Ninniler, Bebeklerimizin Sanatla İlk Buluşması
09:53
İnsanlar dünyaya konuşma yeteneği ile mi gelirler yoksa bu yeti sonradan mı kazanılır?
Burada yetenekten kasıt konuşmayı sağlayan kasların, öğrenmeyi sağlayan bilincin varlığı değil. Zira dilsiz bir insan da bir dili öğrenebilir. Konuşamasa da o dili okur veya işraretleriyle anlaşır. Veyahut zeka seviyesi düşük bir insanın da konuşabildiğine şahit olmuşuzdur.
Peki nedir bu konuşmamızı sağlayan şey?
İşte bu konu hakkında dilbilimciler tam olarak fikir birliğine varabilmiş değiller.
Kimisi bunu yöneten bir zihinsel organa sahip olduğumuzu, kimisi bir toplum içinde yaşadığımız için evrimsel bir dil öğrenme yeteneği geliştirdiğimizi, kimisi ise dilin sadece ezberlenmiş anlamlı sesler bütünü olduğunu savunuyor.

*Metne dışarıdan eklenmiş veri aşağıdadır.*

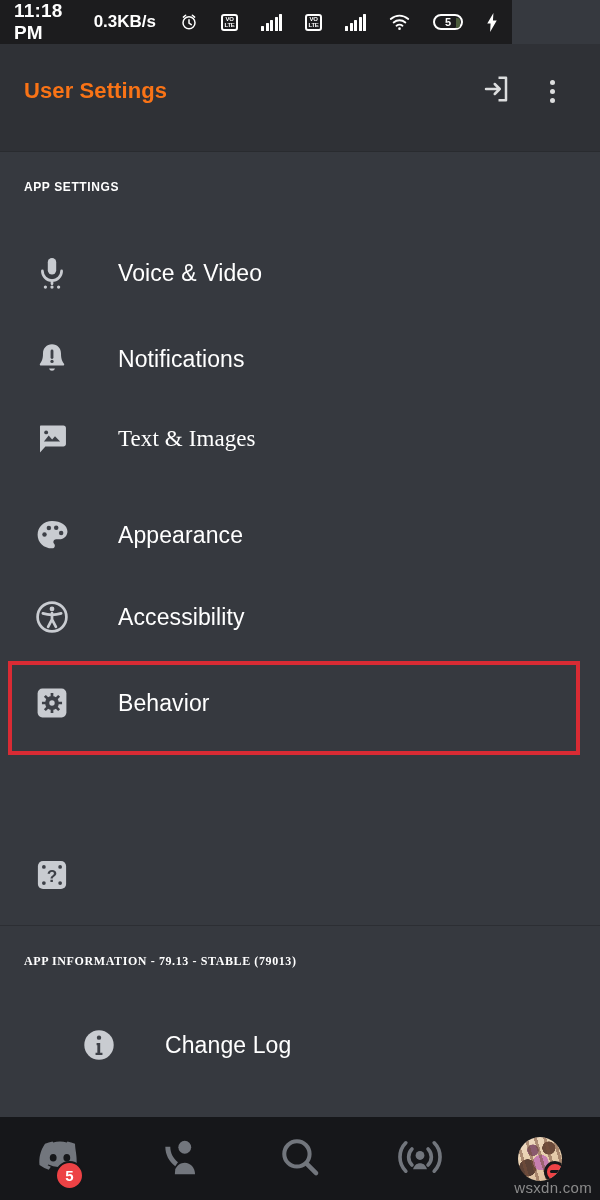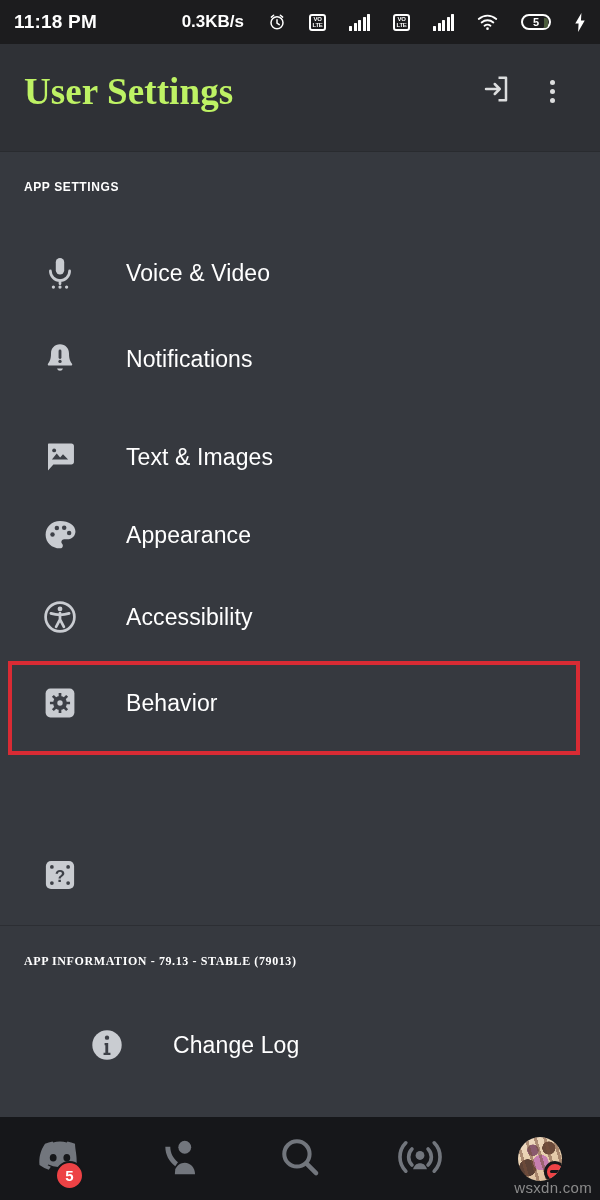--- a/index.html
+++ b/index.html
@@ -16,21 +16,21 @@
     width: 600px;
     height: 1200px;
     background: #36393f;
     overflow: hidden;
   }
 
   
   #statusbar {
     position: absolute;
     top: 0; left: 0;
-    width: 600px;
+    width: 512px;
     height: 44px;
     background: #1c1c1e;
     display: flex;
     align-items: center;
     justify-content: space-between;
     padding: 0 14px;
     box-sizing: border-box;
   }
   #status-clock {
     color: #ffffff;
@@ -107,27 +107,26 @@
     top: 44px; left: 0;
     width: 600px;
     height: 108px;
     background: #2f3136;
     display: flex;
     align-items: center;
     box-sizing: border-box;
     padding: 0 20px 0 24px;
   }
   #appbar-title {
-    color: #bef264;
-    font-size: 37px;
+    color: #f97316;
+    font-size: 22px;
     font-weight: bold;
     flex: 1;
     letter-spacing: 0.1px;
     margin-top: -14px;
-    font-family: Liberation Serif, serif;
   }
   .appbar-btn {
     width: 56px; height: 56px;
     display: flex;
     align-items: center;
     justify-content: center;
     margin-top: -14px;
   }
   .kebab { display: flex; flex-direction: column; gap: 4px; align-items: center; }
   .kebab i { width: 5px; height: 5px; background: #dcddde; border-radius: 50%; display: block; }
@@ -150,21 +149,21 @@
 
   
   .row {
     position: absolute;
     left: 0;
     width: 497px;
     height: 86px;
     display: flex;
     align-items: center;
     box-sizing: border-box;
-    padding-left: 38px;
+    padding-left: 30px;
   }
   .row-icon {
     width: 44px;
     height: 44px;
     display: flex;
     align-items: center;
     justify-content: center;
     flex: 0 0 44px;
   }
   .row-label {
@@ -377,21 +376,21 @@
       <svg width="36" height="36" viewBox="0 0 24 24">
         <path d="M12 2.2c-3.6 0-6 2.6-6 6.2 0 4.1-1.1 5.6-2 6.7-.4.5 0 1.3.7 1.3h14.6c.7 0 1.1-.8.7-1.3-.9-1.1-2-2.6-2-6.7 0-3.6-2.4-6.2-6-6.2z" fill="#c9ccd1"></path>
         <path d="M10 18.4a2.1 2.1 0 0 0 4 0z" fill="#c9ccd1"></path>
         <path d="M12 6.6v4.4" stroke="#3d4047" stroke-width="1.9" stroke-linecap="round"></path>
         <circle cx="12" cy="13.6" r="1.1" fill="#3d4047"></circle>
       </svg>
     </span>
     <span class="row-label">Notifications</span>
   </div>
 
-  <div class="row" style="top:414px;">
+  <div class="row" style="top:396px;font-family:Liberation Serif, serif;">
     <span class="row-icon">
       <svg width="36" height="36" viewBox="0 0 24 24">
         <path d="M4.4 3h15.2c1 0 1.7.8 1.7 1.7v10.6c0 1-.8 1.7-1.7 1.7H7.6L4 21V4.7C4 3.8 3.9 3 4.4 3z" fill="#c9ccd1"></path>
         <path d="M6.6 13.6l3.2-4 2.3 2.8 1.9-2.2 3.4 3.4z" fill="#3d4047"></path>
         <circle cx="8.1" cy="7.6" r="1.3" fill="#3d4047"></circle>
       </svg>
     </span>
     <span class="row-label">Text &amp; Images</span>
   </div>
 

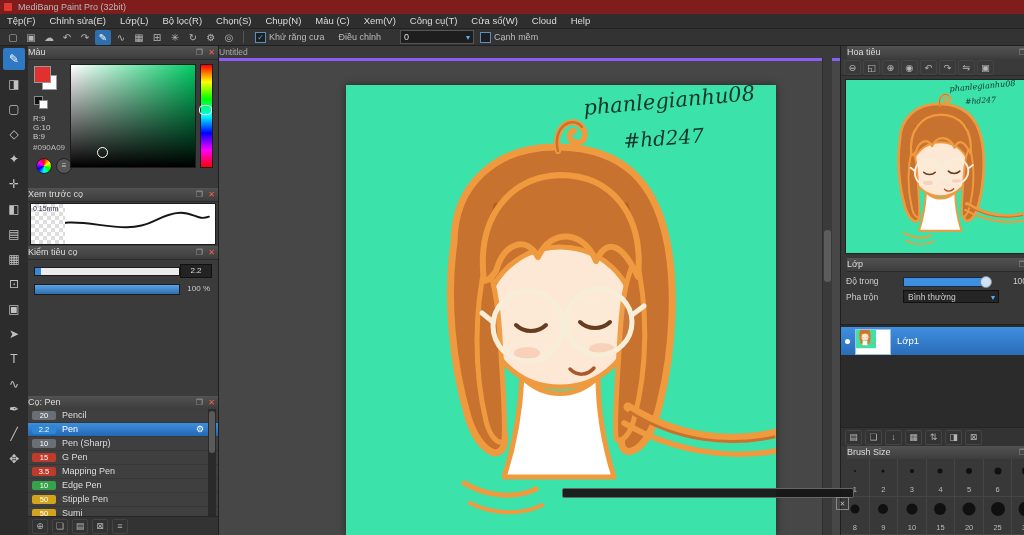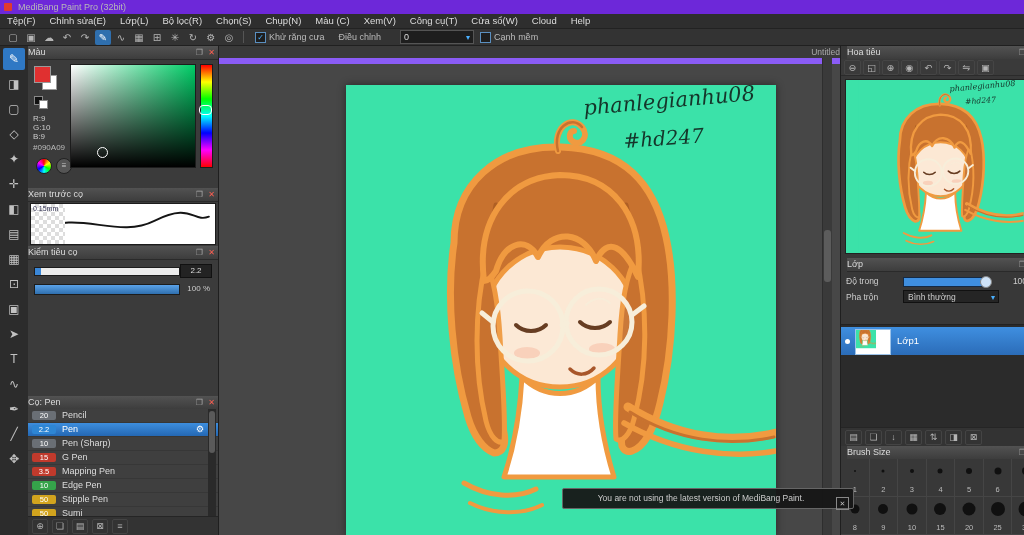--- a/index.html
+++ b/index.html
@@ -3,21 +3,21 @@
 <meta charset="utf-8">
 <style>
   html,body{margin:0;padding:0;}
   body{
     width:1024px;height:535px;position:relative;overflow:hidden;
     background:#3a3a3a;color:#cfcfcf;
     font-family:"Liberation Sans","DejaVu Sans",sans-serif;font-size:10px;
     -webkit-font-smoothing:antialiased;
   }
   
-  #titlebar{position:absolute;left:0;top:0;width:1024px;height:26px;background:#6d28d9;
+  #titlebar{position:absolute;left:0;top:0;width:1024px;height:26px;background:#7f1d1d;
     color:#b8b8b8;font-size:9px;line-height:14px;padding-left:18px;box-sizing:border-box;}
   #titlebar .logo{position:absolute;left:4px;top:3px;width:8px;height:8px;background:#e03a2e;border-radius:1px;}
   #menubar{position:absolute;left:0;top:14px;width:1024px;height:14px;background:#2e2e2e;border-bottom:1px solid #222;}
   .menu-item{display:inline-block;padding:0 7px;line-height:14px;font-size:9.5px;color:#ddd;cursor:default;}
   #toolbar2{position:absolute;left:0;top:29px;width:1024px;height:17px;background:#333;border-bottom:1px solid #202020;
     display:flex;align-items:center;padding-left:4px;box-sizing:border-box;}
   .tb-icon{display:inline-block;width:16px;height:15px;line-height:15px;text-align:center;color:#b5b5b5;
     font-size:10px;margin:0 1px;border-radius:2px;}
   .tb-icon.sel{background:#2f6fae;color:#fff;}
   .tb-sep{display:inline-block;width:1px;height:12px;background:#555;margin:0 5px;}
@@ -86,22 +86,22 @@
   .bname{position:absolute;left:34px;top:0;font-size:9px;color:#ddd;}
   .brush-row.sel .bname{color:#fff;}
   .bgear{position:absolute;right:14px;top:0;font-size:9px;color:#fff;}
   .blist-scroll{position:absolute;right:2px;top:13px;width:8px;bottom:18px;background:#2a2a2a;}
   .blist-thumb{position:absolute;left:1px;top:2px;width:6px;height:42px;background:#5a5a5a;border-radius:3px;}
   .bfooter{position:absolute;left:0;bottom:0;right:0;height:18px;background:#333;border-top:1px solid #252525;
     display:flex;align-items:center;padding-left:4px;gap:4px;}
   .bf-icon{width:14px;height:13px;line-height:13px;text-align:center;color:#b5b5b5;font-size:9px;border:1px solid #444;border-radius:2px;}
   
   #canvasarea{position:absolute;left:219px;top:46px;width:621px;height:489px;background:#474747;overflow:hidden;}
-  #tabstrip{position:absolute;left:0;top:0;right:0;height:12px;background:#3a3a3a;border-bottom:6px solid #8b5cf6;
-    text-align:right;font-size:8.5px;line-height:12px;color:#aaa;}
+  #tabstrip{position:absolute;left:0;top:0;right:0;height:12px;background:#3a3a3a;border-bottom:3px solid #8b5cf6;
+    text-align:left;font-size:8.5px;line-height:12px;color:#aaa;}
   .canvas-doc{position:absolute;left:127px;top:39px;width:430px;height:450px;box-shadow:0 0 8px rgba(0,0,0,.45);}
   .canvas-doc svg{display:block;width:430px;height:450px;}
   .vscroll{position:absolute;right:8px;top:12px;width:9px;bottom:0;background:#3a3a3a;border-left:1px solid #2e2e2e;}
   .vthumb{position:absolute;left:1px;top:172px;width:7px;height:52px;background:#5c5c5c;border-radius:3px;}
   
   #rightcol{position:absolute;left:840px;top:46px;width:184px;height:489px;background:#383838;border-left:1px solid #1f1f1f;}
   .rpanel{position:absolute;left:0;width:200px;box-sizing:border-box;padding-left:6px;}
   #navpanel{top:0;height:212px;}
   #nav-zoom{position:absolute;left:0;top:13px;right:0;height:16px;background:#3a3a3a;border-bottom:1px solid #2b2b2b;
     display:flex;align-items:center;padding-left:3px;gap:2px;}
@@ -507,15 +507,14 @@
         </div>
         <div class="size-cell">
           <span class="dot" style="height: 15px; width: 15px;"></span>
           <span class="slabel">30</span>
         </div>
       </div>
   </div>
 </div>
 
 <div id="toast">
-  <div>You are not using the latest version of MediBang Paint.</div>
   <span class="tclose">✕</span>
 </div>
 
 </body></html>

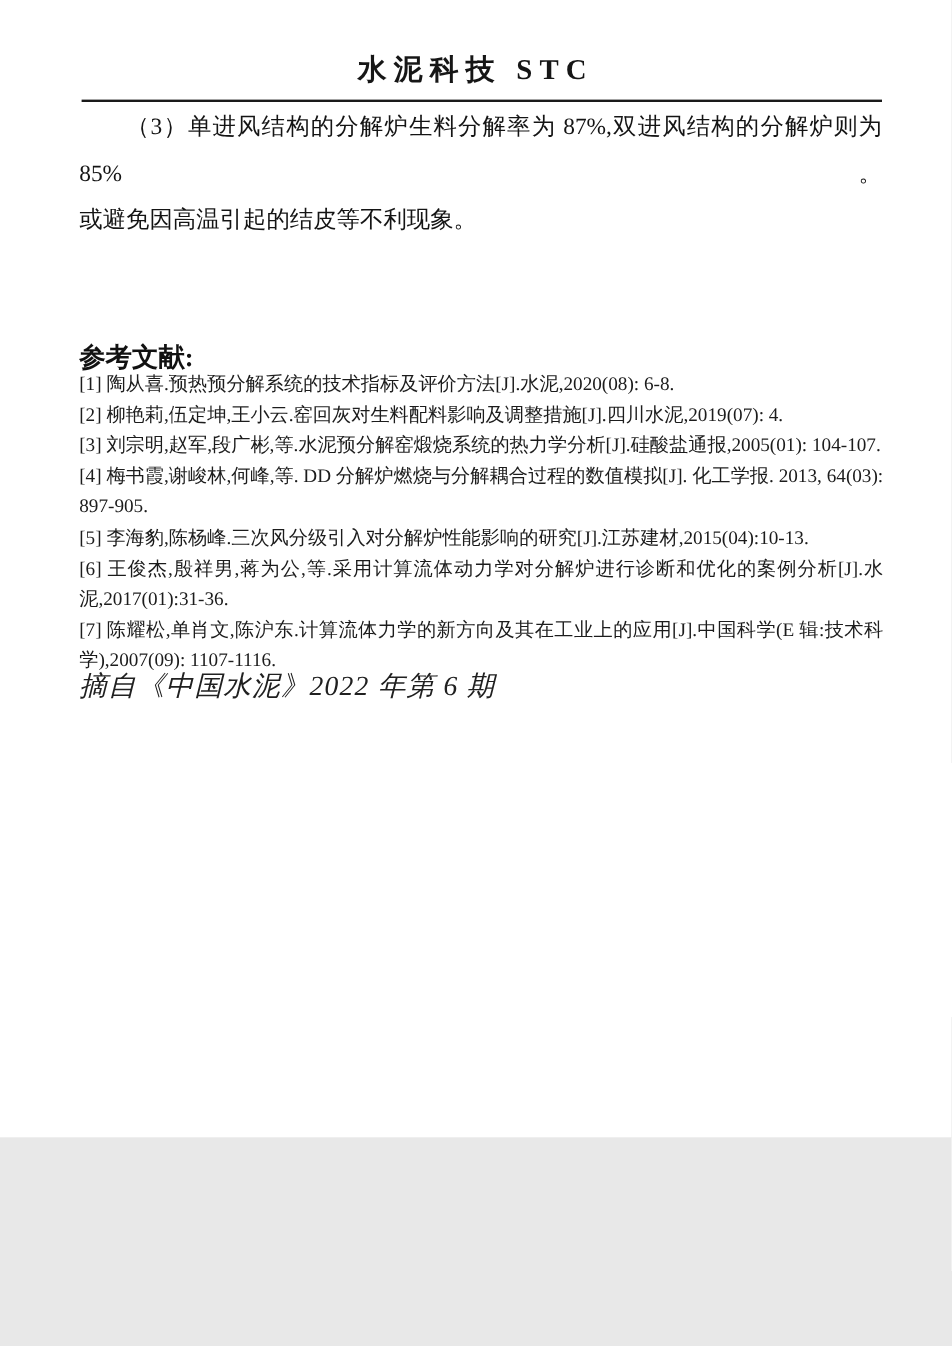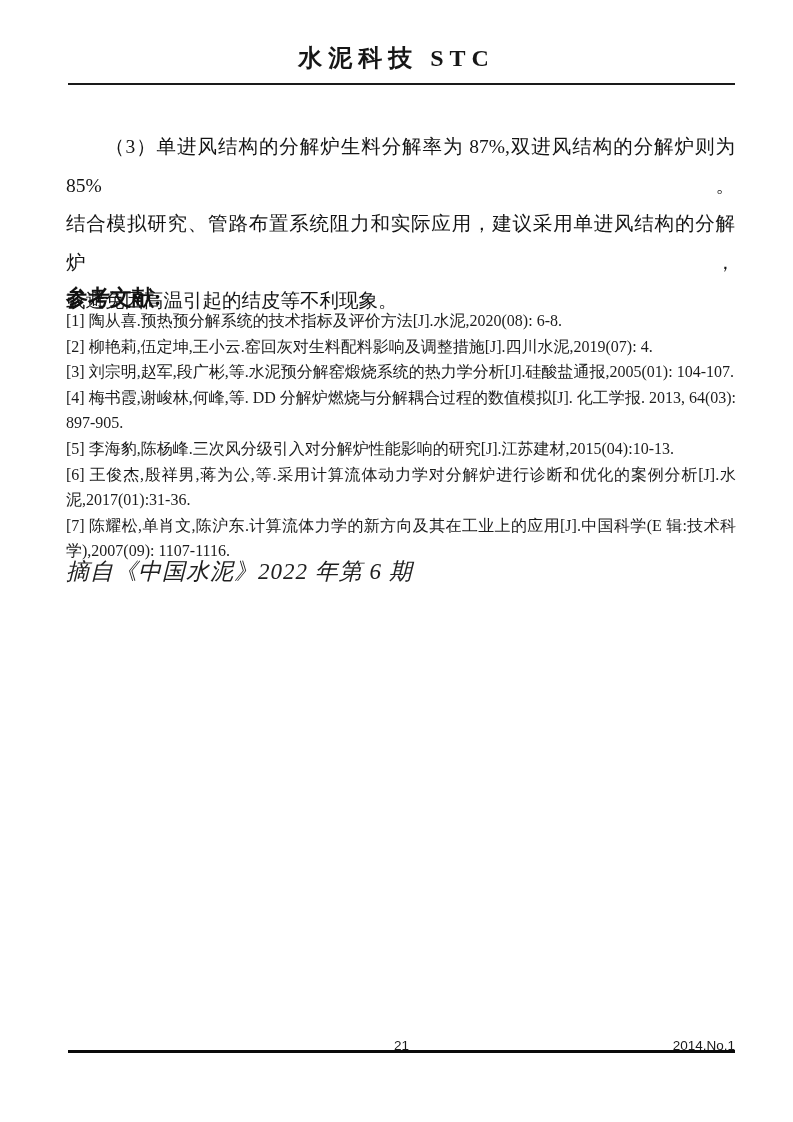--- a/index.html
+++ b/index.html
@@ -1,20 +1,20 @@
 <!DOCTYPE html>
 <html><head>
 <meta charset="utf-8">
 <style>
   * { margin: 0; padding: 0; box-sizing: border-box; }
   html, body { background: #e8e8e8; }
   .page {
     position: relative;
     width: 793px;
-    height: 1122px;
+    height: 948px;
     margin: 0 auto;
     background: #ffffff;
     color: #1b1b1b;
     font-family: "Liberation Serif", "DejaVu Serif", serif;
     overflow: hidden;
   }
   .header-title {
     position: absolute;
     top: 42px; left: 0; right: 0;
     text-align: center;
@@ -29,21 +29,20 @@
     width: 667px; height: 0;
     border-top: 2px solid #1a1a1a;
   }
   .paragraph {
     position: absolute;
     top: 88px; left: 66px;
     width: 669px;
     font-size: 19.5px;
     line-height: 38.5px;
     color: #141414;
-    margin-top: 40px;
   }
   .pline { white-space: normal; }
   .pline.just { text-align: justify; text-align-last: justify; }
   .pline.indent { text-indent: 39px; }
   .refs-heading {
     position: absolute;
     top: 283px; left: 66px;
     font-size: 22px;
     font-weight: bold;
     color: #111111;
@@ -95,21 +94,20 @@
 <body>
 
 <div class="page">
 
   <div class="header-title">水泥科技 STC</div>
 
   <div class="header-rule"></div>
 
   <div class="paragraph">
     <div class="pline indent just">（3）单进风结构的分解炉生料分解率为 87%,双进风结构的分解炉则为 85%。</div>
-    <div class="pline just">结合模拟研究、管路布置系统阻力和实际应用，建议采用单进风结构的分解炉，</div>
     <div class="pline">或避免因高温引起的结皮等不利现象。</div>
   </div>
 
   <div class="refs-heading">参考文献:</div>
 
   <div class="refs">
     <div class="ref">[1]  陶从喜.预热预分解系统的技术指标及评价方法[J].水泥,2020(08): 6-8.</div>
     <div class="ref">[2]  柳艳莉,伍定坤,王小云.窑回灰对生料配料影响及调整措施[J].四川水泥,2019(07): 4.</div>
     <div class="ref">[3]  刘宗明,赵军,段广彬,等.水泥预分解窑煅烧系统的热力学分析[J].硅酸盐通报,2005(01): 104-107.</div>
     <div class="ref">[4]  梅书霞,谢峻林,何峰,等. DD 分解炉燃烧与分解耦合过程的数值模拟[J]. 化工学报. 2013, 64(03): 897-905.</div>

Öyle ya da böyle çocuklar ilk kelimelerini annelerinden babalarından öğreniyorlar.
Yapılan araştırmalara göre çok kelime bilen insanlar daha derin düşünme ve olaylara farklı açılardan bakabilme özelliği kazanıyorlar.
Çocuklarıyla çok konuşan ebeveynler onları farkında olmadan iyi düşünebilen insanlar olarak yetiştiriyorlar. Belki de ondandır ki zamanında bunu fark edenler; bir lisan bir insan iki lisan iki insan demişler.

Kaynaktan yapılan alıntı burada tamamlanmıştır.